What are Life Skills? For many, the idea of a Life Skills curriculum conjures up thoughts about functional life skills including cooking, laundry, hygiene and cleaning. For some it might mean vocational skills such as following directions, computer skills or alphabetizing. Others may think of lessons about accessing the community: safety signs, social skills and transportation. While many of these skills are important and necessary for young adults transitioning to adulthood life and responsibilities, I think we sometimes overlook an important process on this journey. What do you WANT to do?
Moving on to adult life can be a daunting experience for all of us who have made that transition. I think many of us have reached that point in our life when we wonder if we work to live or live to work. I know in my case it is certainly both! Fortunately, my work is rewarding, dynamic and plays to my skill set. My first job at Papa Gino’s however, (while I did love the employee discount) was a job of necessity. It is vital to offer everyone the opportunity to find employment that fits well with their skills, interests and motivations while matching their need for support and fulfillment.
Through the Gottschall Access Program, our first year of Life Skills Curriculum aims to provide the base for this opportunity. Our first two semesters concentrate on the principles of Self-Awareness and Self-Determination. We feel that these 2 tenets are crucial to the process of figuring out “what do I want to be when I grow up?”
“Creating Happiness is done in many steps. Only with self-awareness can we see where our steps are taking us.” – Pathway to Happiness
Self-Awareness is defined as “The ability to accurately recognize one’s own emotions, thoughts, and values and how they influence behavior. The ability to accurately assess one’s strengths and limitations, with a well-grounded sense of confidence, optimism, and a ‘growth mindset.’” – Collaborative for Academic, Social, and Emotional Learning
Through our self-awareness curriculum we support students’ exploration of their strengths, interests, skills and talents. So many students come to us well aware of their challenges and the things they cannot do well, but they often have a difficult time identifying the things that they are good at. Through assessments, guided activities and self-exploration we encourage the students to realize their skills and interests. It is also necessary through this process to discover our challenges and areas in which we require support or accommodations. This can be an empowering process for students to realize that while they do have limitations, as we all do, it’s ok! It’s vital to know ourselves before we can move onto knowing what we can provide others in work, school or community environments. Once students have identified what they are good at and what areas they need improvement in, we can move onto self-determination.
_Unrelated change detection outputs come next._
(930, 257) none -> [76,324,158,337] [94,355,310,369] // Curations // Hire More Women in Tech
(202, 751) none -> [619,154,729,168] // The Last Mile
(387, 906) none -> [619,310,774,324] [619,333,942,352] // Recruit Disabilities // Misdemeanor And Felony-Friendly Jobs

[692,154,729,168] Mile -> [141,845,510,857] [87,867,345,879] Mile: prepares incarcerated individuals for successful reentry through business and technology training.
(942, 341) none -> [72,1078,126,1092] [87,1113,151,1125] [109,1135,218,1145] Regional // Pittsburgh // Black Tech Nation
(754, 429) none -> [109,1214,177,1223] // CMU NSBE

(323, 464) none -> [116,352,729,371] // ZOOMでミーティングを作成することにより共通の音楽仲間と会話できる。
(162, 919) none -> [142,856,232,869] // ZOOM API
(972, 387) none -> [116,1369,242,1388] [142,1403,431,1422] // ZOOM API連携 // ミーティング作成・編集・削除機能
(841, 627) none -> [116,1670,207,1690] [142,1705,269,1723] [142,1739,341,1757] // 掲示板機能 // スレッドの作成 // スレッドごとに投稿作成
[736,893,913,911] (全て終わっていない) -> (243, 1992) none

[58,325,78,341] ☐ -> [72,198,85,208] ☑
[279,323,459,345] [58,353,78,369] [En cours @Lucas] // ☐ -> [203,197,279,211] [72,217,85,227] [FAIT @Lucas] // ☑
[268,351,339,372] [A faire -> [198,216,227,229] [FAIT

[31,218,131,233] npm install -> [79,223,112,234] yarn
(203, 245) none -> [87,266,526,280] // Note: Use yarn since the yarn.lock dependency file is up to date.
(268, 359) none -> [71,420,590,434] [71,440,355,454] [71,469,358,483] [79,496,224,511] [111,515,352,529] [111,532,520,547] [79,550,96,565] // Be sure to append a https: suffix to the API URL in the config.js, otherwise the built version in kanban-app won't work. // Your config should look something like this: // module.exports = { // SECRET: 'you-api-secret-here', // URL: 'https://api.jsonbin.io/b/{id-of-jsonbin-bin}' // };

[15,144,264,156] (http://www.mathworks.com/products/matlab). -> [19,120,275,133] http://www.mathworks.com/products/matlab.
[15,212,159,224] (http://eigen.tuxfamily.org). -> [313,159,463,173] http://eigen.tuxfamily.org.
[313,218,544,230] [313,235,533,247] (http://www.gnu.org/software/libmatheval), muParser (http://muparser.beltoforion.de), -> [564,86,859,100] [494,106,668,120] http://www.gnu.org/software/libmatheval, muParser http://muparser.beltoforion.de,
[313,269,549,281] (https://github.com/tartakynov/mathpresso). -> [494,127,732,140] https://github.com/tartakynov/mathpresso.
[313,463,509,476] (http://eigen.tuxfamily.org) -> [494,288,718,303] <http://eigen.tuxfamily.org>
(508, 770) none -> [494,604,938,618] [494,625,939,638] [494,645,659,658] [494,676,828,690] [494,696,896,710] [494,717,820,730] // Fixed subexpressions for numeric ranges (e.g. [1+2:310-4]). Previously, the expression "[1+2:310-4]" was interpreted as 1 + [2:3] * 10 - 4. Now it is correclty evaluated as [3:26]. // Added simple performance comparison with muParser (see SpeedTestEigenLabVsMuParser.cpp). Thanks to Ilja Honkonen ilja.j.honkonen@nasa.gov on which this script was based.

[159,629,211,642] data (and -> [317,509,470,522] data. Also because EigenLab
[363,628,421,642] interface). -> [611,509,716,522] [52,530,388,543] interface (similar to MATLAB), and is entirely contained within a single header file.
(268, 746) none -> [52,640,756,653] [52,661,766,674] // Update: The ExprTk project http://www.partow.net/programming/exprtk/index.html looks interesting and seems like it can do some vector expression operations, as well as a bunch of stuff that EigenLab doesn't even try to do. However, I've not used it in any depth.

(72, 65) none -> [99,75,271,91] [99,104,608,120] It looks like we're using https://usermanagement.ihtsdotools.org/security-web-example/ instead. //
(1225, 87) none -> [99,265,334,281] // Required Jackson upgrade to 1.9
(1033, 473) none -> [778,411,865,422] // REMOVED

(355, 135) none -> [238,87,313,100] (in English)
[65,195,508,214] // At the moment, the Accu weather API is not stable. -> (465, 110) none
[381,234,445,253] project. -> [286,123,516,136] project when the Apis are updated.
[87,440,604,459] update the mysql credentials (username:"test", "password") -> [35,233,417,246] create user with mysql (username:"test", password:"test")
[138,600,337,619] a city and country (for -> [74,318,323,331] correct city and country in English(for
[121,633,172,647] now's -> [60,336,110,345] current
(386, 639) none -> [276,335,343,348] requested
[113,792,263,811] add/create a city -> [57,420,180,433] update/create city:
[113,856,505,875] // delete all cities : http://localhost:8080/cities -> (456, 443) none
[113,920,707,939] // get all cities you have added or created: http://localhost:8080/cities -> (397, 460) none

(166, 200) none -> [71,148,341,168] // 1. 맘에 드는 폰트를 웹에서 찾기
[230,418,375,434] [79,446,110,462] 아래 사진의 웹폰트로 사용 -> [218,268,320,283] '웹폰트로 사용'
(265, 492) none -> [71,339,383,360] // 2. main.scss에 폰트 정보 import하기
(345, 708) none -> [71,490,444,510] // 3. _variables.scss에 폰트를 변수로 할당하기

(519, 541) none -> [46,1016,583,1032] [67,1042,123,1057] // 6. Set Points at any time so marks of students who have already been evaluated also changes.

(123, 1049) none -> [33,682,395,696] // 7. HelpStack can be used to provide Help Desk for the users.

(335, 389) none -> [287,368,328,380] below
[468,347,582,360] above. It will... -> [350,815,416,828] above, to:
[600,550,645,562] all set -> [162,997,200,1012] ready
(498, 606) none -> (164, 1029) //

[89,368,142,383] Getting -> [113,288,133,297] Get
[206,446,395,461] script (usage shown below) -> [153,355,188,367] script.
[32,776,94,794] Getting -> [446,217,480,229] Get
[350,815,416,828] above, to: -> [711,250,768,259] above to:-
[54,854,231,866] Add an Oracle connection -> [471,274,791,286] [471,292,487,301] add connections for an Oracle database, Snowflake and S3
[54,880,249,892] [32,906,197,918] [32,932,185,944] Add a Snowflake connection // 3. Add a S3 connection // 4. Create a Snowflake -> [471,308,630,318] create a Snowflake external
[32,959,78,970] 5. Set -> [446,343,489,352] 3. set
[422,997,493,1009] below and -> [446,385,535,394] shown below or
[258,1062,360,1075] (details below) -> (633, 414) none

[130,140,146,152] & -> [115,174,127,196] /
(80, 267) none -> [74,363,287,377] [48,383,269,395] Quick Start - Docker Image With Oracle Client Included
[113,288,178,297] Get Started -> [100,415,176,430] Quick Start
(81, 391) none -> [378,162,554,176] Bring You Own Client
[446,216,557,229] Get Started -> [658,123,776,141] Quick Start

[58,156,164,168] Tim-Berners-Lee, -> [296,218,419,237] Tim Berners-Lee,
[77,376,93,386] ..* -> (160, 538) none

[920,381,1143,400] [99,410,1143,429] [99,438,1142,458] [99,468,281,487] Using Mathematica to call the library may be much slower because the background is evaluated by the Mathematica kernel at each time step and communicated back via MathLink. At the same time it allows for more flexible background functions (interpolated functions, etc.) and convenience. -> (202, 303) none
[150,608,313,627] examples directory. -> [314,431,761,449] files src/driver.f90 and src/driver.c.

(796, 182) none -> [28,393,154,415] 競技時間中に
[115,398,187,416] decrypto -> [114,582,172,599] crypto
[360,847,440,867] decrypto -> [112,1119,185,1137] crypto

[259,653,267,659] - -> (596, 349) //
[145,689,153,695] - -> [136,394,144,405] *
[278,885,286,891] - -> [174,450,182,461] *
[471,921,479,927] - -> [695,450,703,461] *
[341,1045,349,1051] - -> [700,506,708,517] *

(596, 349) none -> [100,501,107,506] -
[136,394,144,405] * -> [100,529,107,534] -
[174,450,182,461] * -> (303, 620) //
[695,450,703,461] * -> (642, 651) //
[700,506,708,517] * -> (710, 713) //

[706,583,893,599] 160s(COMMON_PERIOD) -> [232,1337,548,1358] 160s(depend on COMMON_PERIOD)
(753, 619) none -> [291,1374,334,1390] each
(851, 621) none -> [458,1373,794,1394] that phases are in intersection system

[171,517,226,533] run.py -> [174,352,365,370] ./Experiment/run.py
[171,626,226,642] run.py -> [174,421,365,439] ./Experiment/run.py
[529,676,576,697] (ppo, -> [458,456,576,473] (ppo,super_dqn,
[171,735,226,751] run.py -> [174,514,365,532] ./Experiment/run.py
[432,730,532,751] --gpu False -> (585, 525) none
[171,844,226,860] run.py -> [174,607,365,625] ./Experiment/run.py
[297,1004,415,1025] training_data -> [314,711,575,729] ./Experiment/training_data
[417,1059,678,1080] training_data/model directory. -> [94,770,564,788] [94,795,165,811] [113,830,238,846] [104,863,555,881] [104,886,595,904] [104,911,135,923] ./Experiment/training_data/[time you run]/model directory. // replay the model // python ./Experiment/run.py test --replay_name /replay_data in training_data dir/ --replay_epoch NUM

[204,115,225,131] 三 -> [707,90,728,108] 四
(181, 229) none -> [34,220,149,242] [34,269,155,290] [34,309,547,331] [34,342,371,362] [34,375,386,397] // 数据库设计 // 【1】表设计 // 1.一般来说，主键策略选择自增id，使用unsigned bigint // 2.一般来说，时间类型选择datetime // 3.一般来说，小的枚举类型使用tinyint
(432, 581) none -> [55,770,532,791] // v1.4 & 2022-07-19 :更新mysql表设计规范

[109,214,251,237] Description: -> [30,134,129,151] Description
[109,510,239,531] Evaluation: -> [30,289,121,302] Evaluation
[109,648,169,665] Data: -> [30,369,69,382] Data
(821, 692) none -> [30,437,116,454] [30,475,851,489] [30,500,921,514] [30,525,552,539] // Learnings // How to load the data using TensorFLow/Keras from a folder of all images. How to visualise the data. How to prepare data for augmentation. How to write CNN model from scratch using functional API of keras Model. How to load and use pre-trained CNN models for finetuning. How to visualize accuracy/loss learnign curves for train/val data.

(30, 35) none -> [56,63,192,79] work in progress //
“When you know yourself, you are empowered. When you accept yourself, you are invincible.” – Tina Lifford
Self-Determination is defined as the process by which a person controls their own life. Once the students are comfortable with their self-awareness and have a good handle on not only what they are able to do, but what they would like to do, we can move on to how make that happen. Through our self-determination curriculum we explore and practice how to be effective communicators, how to identify and request needed accommodations and how to set achievable goals. A very important component of self-determination is motivation. For some students entering adult life, their decisions and advocacy has been done for them by their support system. Students need to be self-motivated to want to achieve their goals. Without this, goals become the property of someone else rather than the student’s own. Motivation will provide perseverance when things don’t go as expected and a desire for self-advocacy to make changes when needed. It is important for us to teach students how to formulate goals, make plans and advocate for themselves or request support when needed.
It is our hope, at The Gottschall Access Program, that our students will emerge with a confident idea of who they are and a plan to live their best lives.